GIVEN RECORDS:
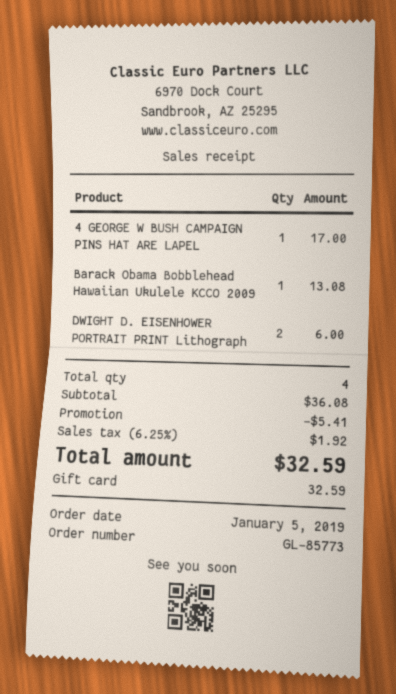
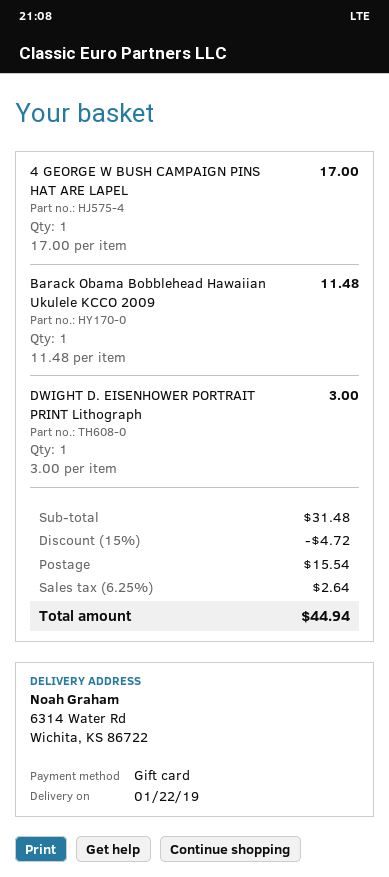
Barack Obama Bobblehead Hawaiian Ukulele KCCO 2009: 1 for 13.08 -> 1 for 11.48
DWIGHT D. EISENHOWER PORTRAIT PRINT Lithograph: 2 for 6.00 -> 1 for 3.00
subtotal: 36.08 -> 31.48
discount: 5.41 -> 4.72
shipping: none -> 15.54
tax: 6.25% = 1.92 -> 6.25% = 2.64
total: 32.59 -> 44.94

==

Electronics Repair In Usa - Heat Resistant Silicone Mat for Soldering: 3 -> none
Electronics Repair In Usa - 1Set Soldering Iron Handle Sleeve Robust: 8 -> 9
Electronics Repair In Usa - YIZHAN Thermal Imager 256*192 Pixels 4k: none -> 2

--

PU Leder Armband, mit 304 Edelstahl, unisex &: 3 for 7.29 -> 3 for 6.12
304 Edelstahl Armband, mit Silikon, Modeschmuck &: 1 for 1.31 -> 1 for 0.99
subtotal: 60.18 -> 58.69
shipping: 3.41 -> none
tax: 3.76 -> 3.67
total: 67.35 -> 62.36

WHAT IS BEING ASKED:
Search the data above for the word "shipping" and show every line that has it.

TASK ANSWER:
shipping: none -> 15.54
shipping: 3.41 -> none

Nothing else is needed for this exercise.